BEGIN Source material

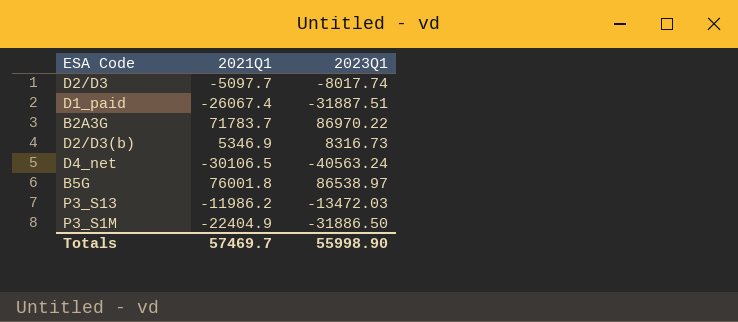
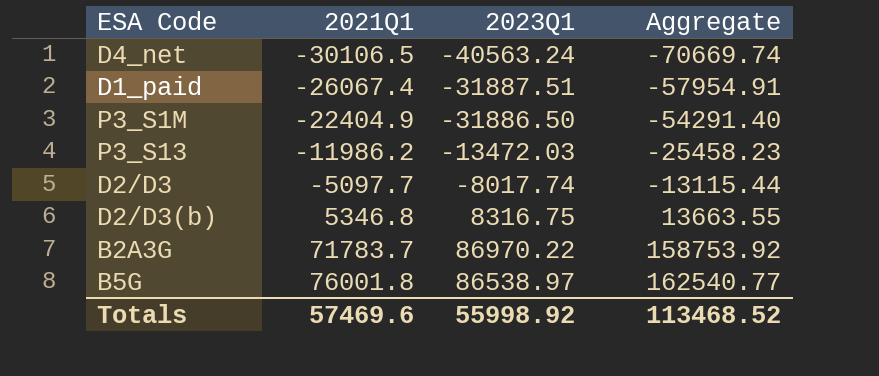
row order: none -> 2021Q1 ascending
column Aggregate | formula: none -> [2021Q1] + [2023Q1]
D2/D3(b) | 2021Q1: 5346.9 -> 5346.8
D2/D3(b) | 2023Q1: 8316.73 -> 8316.75
Totals | 2021Q1: 57469.7 -> 57469.6
Totals | 2023Q1: 55998.90 -> 55998.92

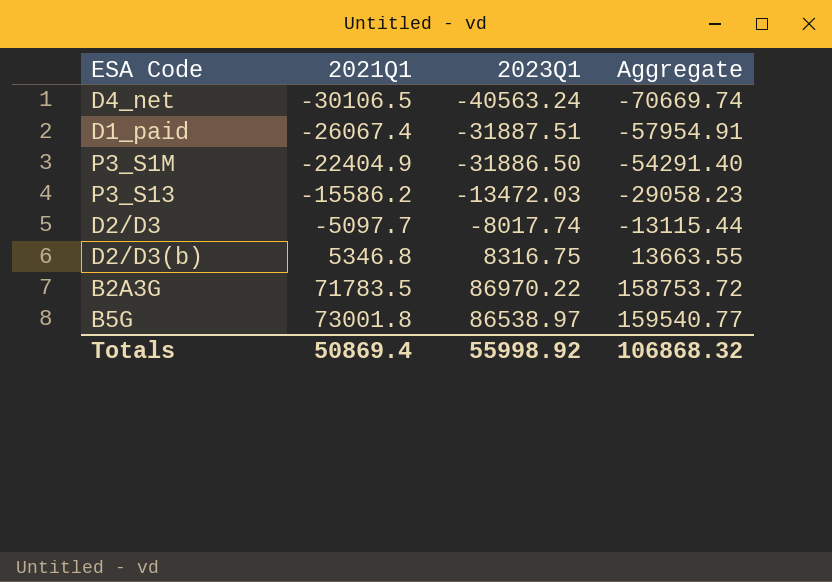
P3_S13 | 2021Q1: -11986.2 -> -15586.2
P3_S13 | Aggregate: -25458.23 -> -29058.23
B2A3G | 2021Q1: 71783.7 -> 71783.5
B2A3G | Aggregate: 158753.92 -> 158753.72
B5G | 2021Q1: 76001.8 -> 73001.8
B5G | Aggregate: 162540.77 -> 159540.77
Totals | 2021Q1: 57469.6 -> 50869.4
Totals | Aggregate: 113468.52 -> 106868.32

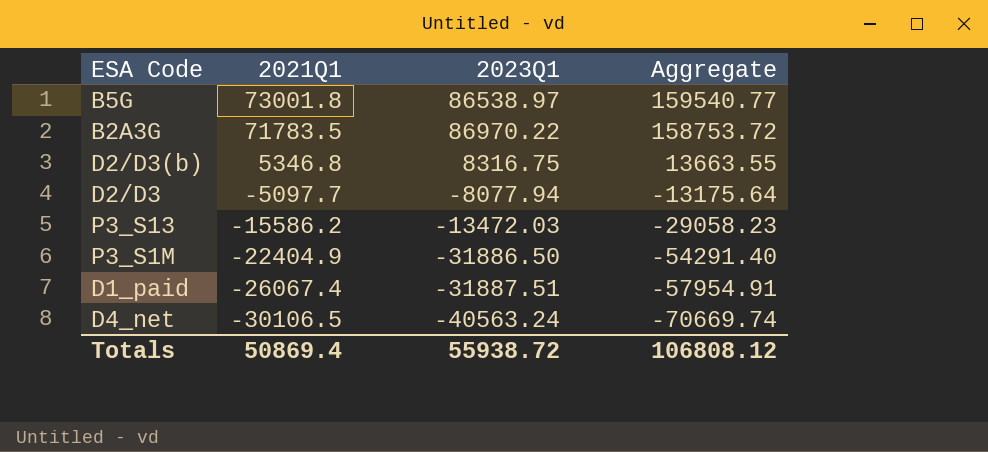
row order: 2021Q1 ascending -> 2021Q1 descending
D2/D3 | 2023Q1: -8017.74 -> -8077.94
D2/D3 | Aggregate: -13115.44 -> -13175.64
Totals | 2023Q1: 55998.92 -> 55938.72
Totals | Aggregate: 106868.32 -> 106808.12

END Source material

Your instructions
Please write out exactly the lines from the one holding "P3_S13 | 2021Q1: -11986.2 -> -15586.2" through the last line of the material above, both included, as a copy without pictures.

Exercise output
P3_S13 | 2021Q1: -11986.2 -> -15586.2
P3_S13 | Aggregate: -25458.23 -> -29058.23
B2A3G | 2021Q1: 71783.7 -> 71783.5
B2A3G | Aggregate: 158753.92 -> 158753.72
B5G | 2021Q1: 76001.8 -> 73001.8
B5G | Aggregate: 162540.77 -> 159540.77
Totals | 2021Q1: 57469.6 -> 50869.4
Totals | Aggregate: 113468.52 -> 106868.32

row order: 2021Q1 ascending -> 2021Q1 descending
D2/D3 | 2023Q1: -8017.74 -> -8077.94
D2/D3 | Aggregate: -13115.44 -> -13175.64
Totals | 2023Q1: 55998.92 -> 55938.72
Totals | Aggregate: 106868.32 -> 106808.12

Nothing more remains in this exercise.